**TASK:** Report every line below that carries the word "modifications".

**RECORD EXCERPTS:**
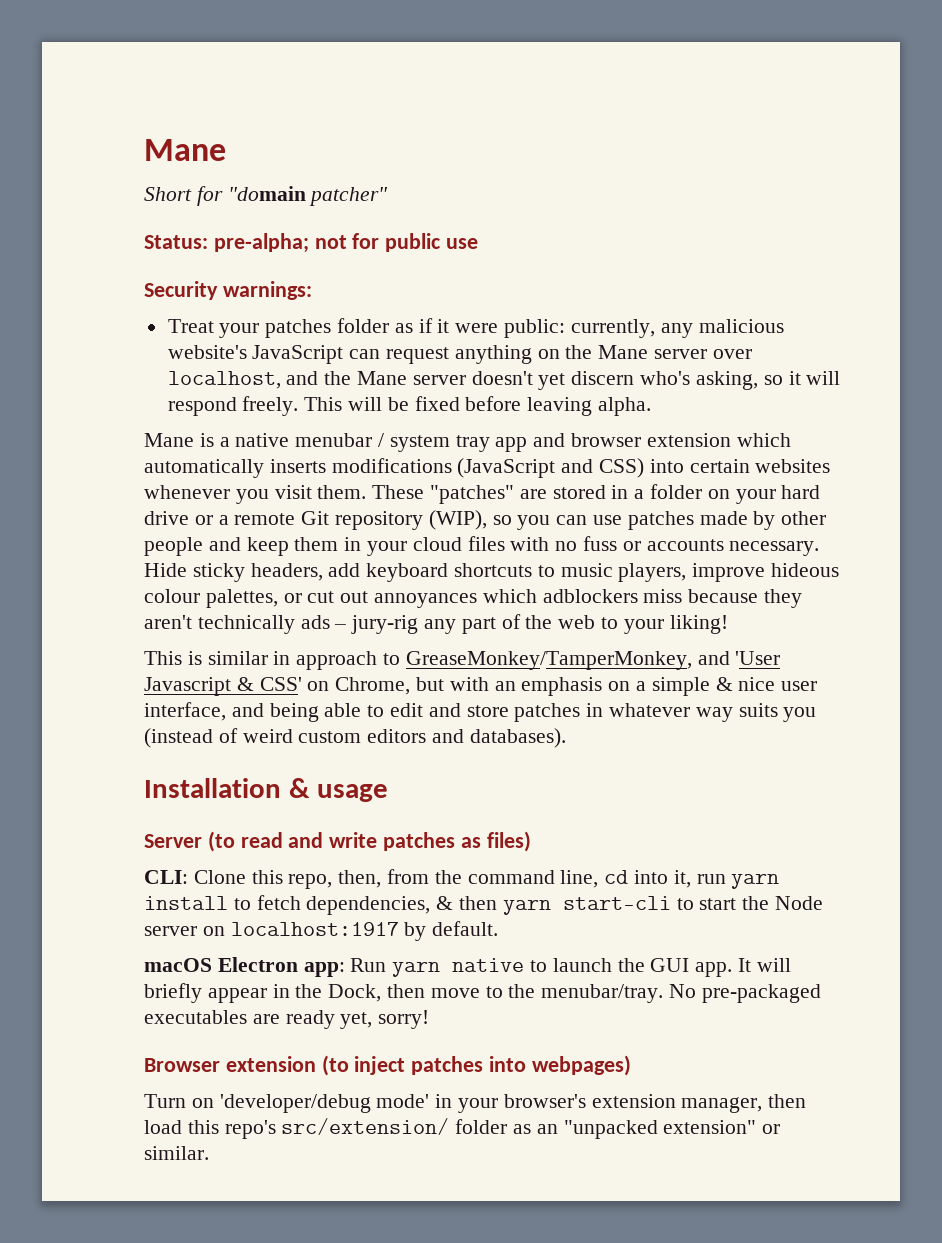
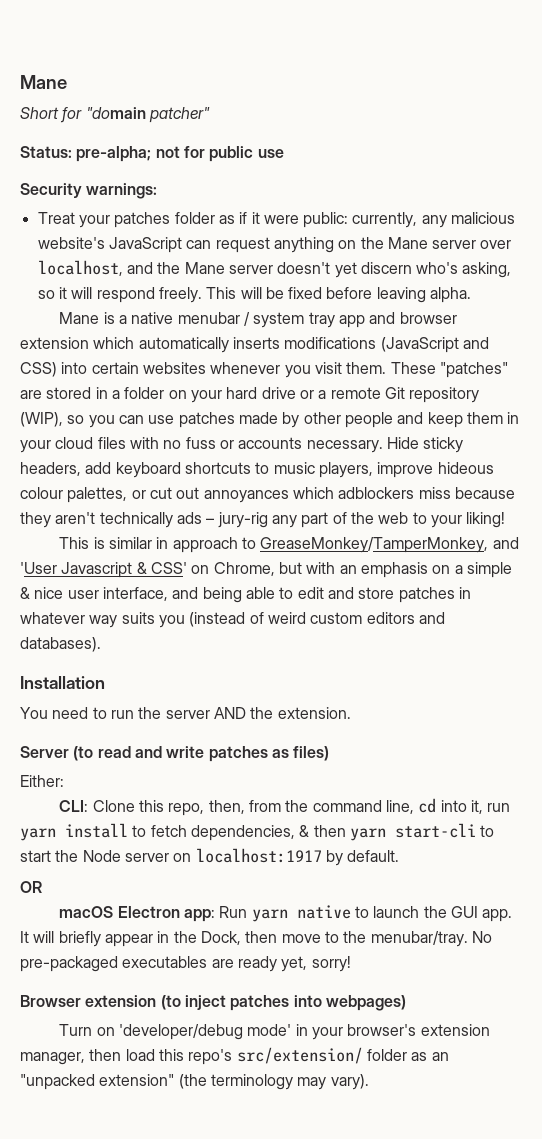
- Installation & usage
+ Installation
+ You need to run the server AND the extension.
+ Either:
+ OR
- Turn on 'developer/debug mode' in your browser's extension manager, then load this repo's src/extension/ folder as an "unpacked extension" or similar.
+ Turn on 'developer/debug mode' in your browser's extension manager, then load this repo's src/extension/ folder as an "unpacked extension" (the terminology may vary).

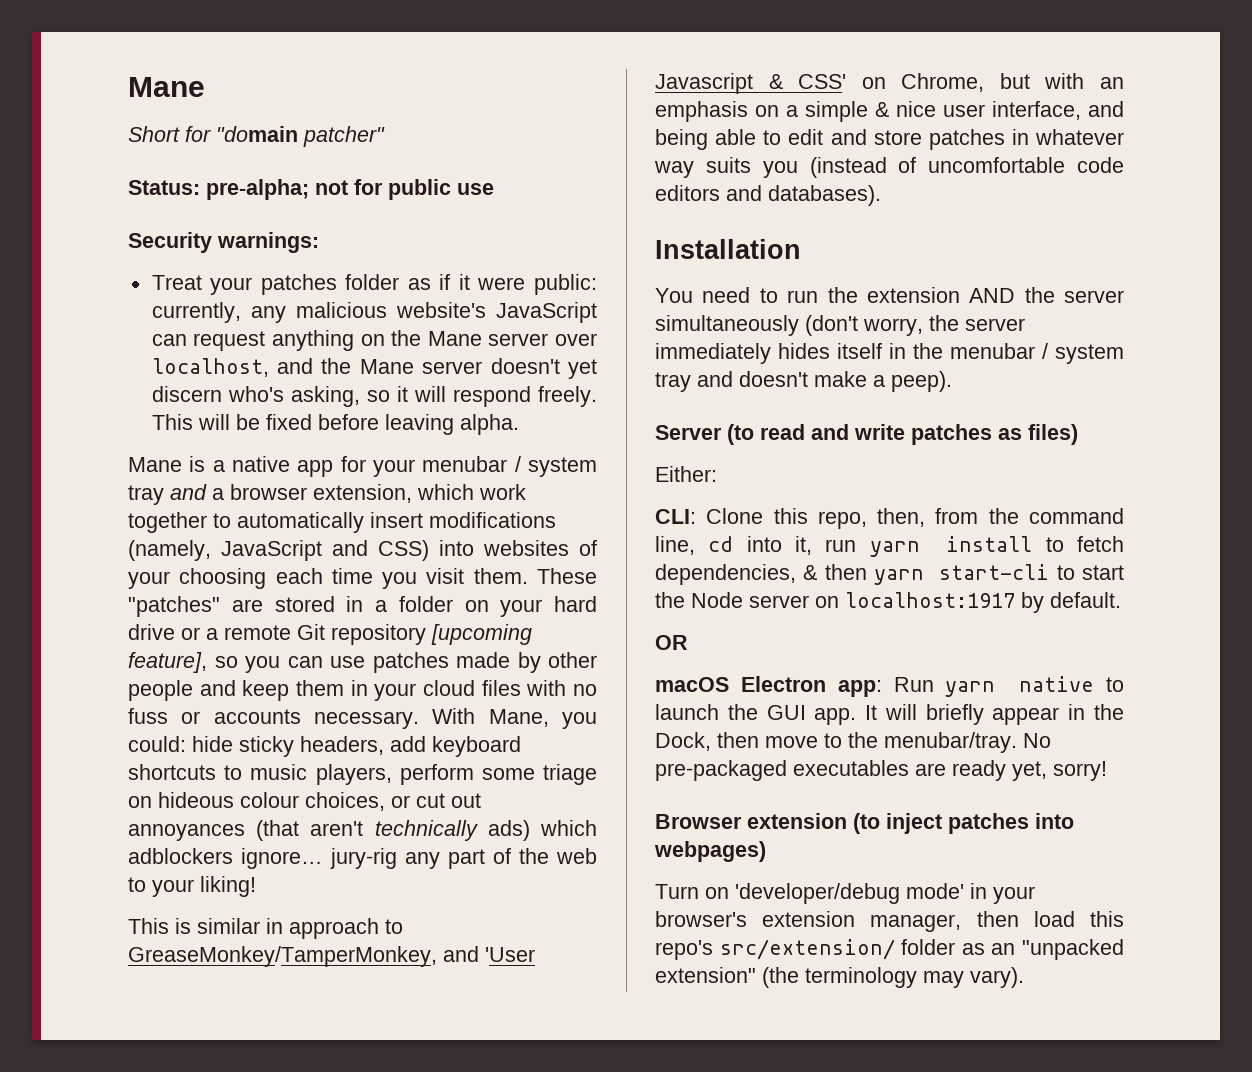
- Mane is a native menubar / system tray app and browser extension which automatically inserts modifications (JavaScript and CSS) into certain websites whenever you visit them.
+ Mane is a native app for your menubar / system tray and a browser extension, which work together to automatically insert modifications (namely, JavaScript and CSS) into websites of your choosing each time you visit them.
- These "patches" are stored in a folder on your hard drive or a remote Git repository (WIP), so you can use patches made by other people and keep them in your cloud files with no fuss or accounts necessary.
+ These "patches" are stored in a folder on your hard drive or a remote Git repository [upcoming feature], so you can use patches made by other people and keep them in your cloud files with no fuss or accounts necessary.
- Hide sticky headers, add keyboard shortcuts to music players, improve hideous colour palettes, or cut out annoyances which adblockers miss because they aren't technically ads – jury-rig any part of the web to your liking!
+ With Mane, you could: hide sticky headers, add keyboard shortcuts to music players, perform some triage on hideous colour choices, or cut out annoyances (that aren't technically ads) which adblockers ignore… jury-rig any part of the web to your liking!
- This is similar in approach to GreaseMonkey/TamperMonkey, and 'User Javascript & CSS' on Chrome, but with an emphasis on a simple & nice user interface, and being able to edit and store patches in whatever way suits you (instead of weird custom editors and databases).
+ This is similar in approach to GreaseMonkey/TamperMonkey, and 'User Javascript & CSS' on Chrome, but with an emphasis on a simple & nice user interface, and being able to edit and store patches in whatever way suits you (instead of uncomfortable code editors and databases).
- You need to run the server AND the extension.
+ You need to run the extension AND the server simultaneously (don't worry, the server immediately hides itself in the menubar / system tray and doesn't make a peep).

==

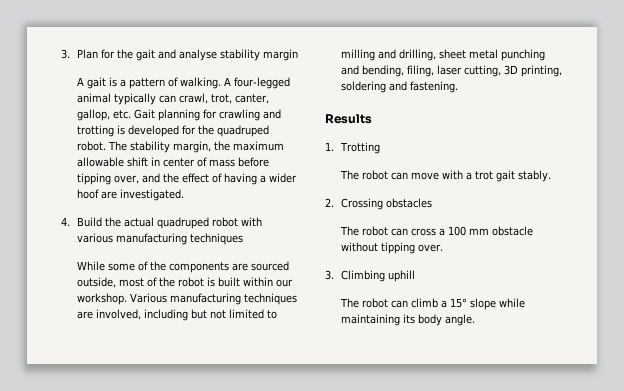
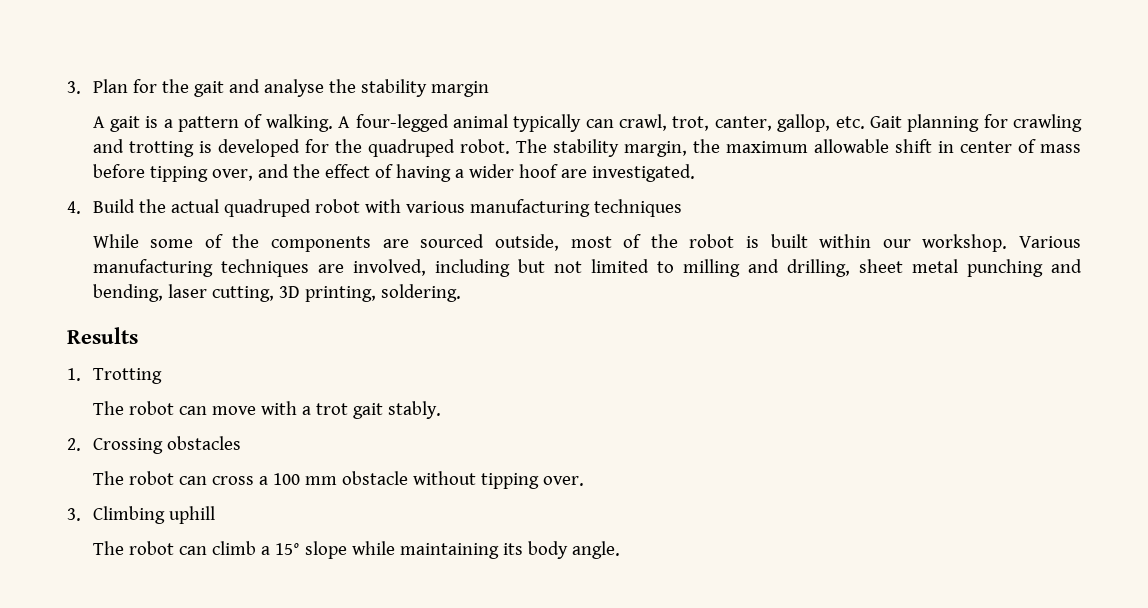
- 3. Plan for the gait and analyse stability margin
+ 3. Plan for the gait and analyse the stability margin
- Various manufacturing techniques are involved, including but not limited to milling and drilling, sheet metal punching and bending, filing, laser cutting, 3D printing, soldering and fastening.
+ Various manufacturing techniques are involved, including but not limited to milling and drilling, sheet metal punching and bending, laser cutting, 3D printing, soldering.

---

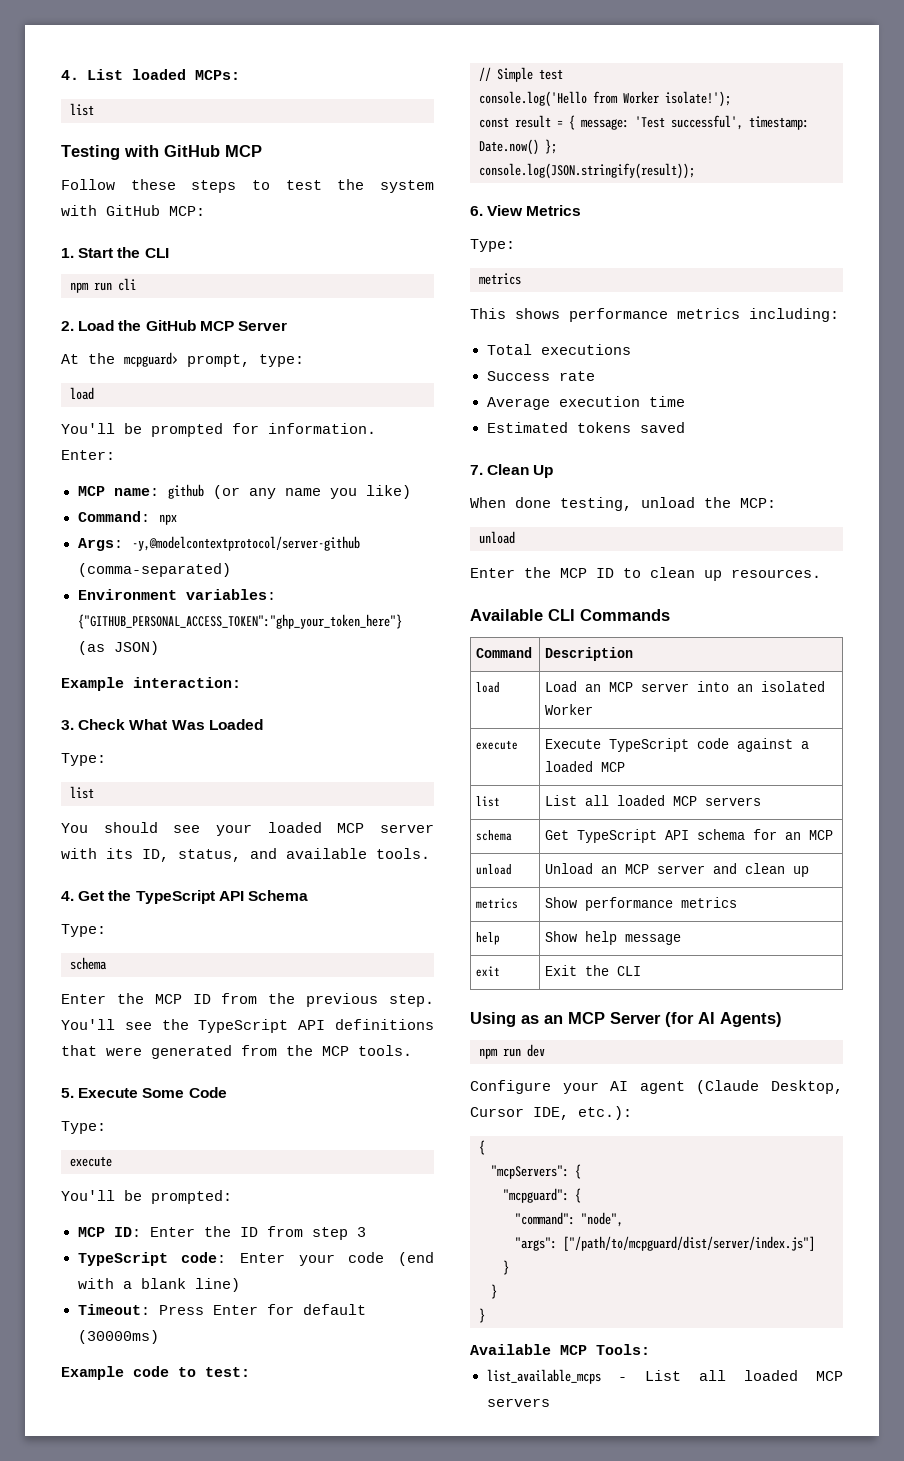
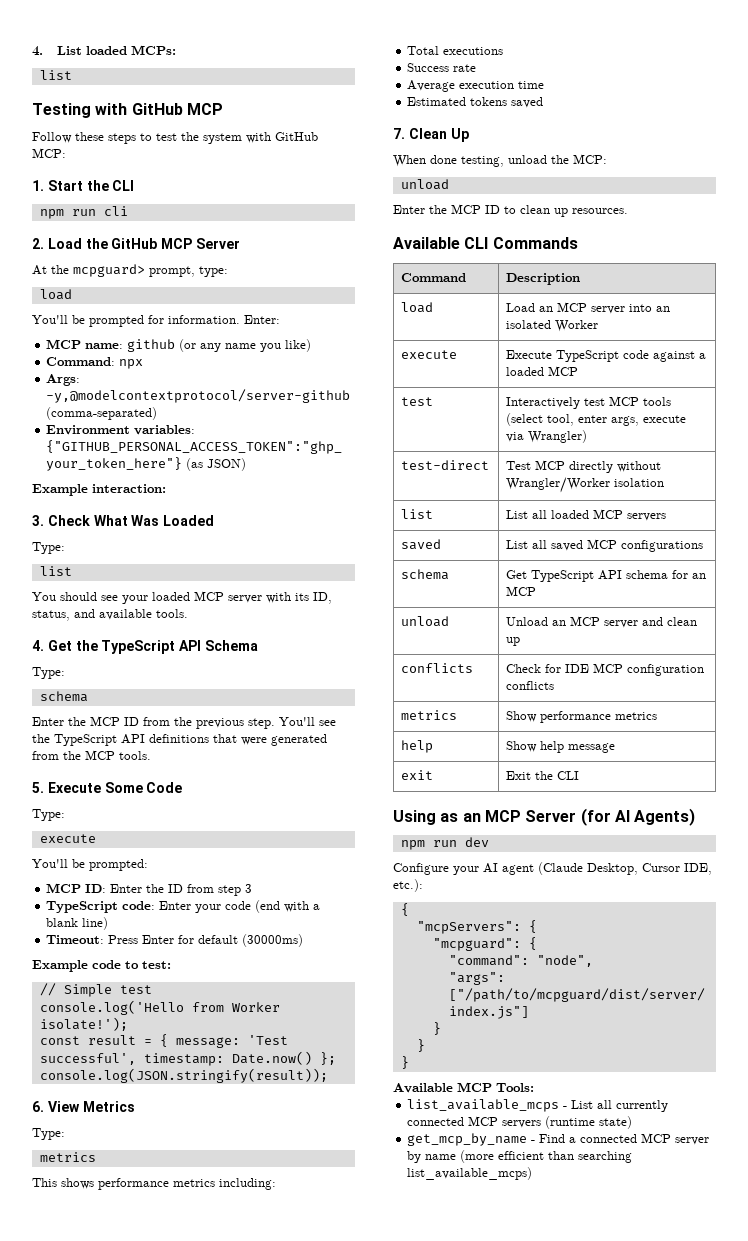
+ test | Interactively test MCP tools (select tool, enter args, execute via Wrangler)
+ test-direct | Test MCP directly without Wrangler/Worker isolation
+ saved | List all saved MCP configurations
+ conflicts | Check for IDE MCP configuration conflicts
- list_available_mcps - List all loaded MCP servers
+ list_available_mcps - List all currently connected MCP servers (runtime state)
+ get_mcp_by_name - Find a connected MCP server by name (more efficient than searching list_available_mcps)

**EXERCISE OUTPUT:**
- Mane is a native menubar / system tray app and browser extension which automatically inserts modifications (JavaScript and CSS) into certain websites whenever you visit them.
+ Mane is a native app for your menubar / system tray and a browser extension, which work together to automatically insert modifications (namely, JavaScript and CSS) into websites of your choosing each time you visit them.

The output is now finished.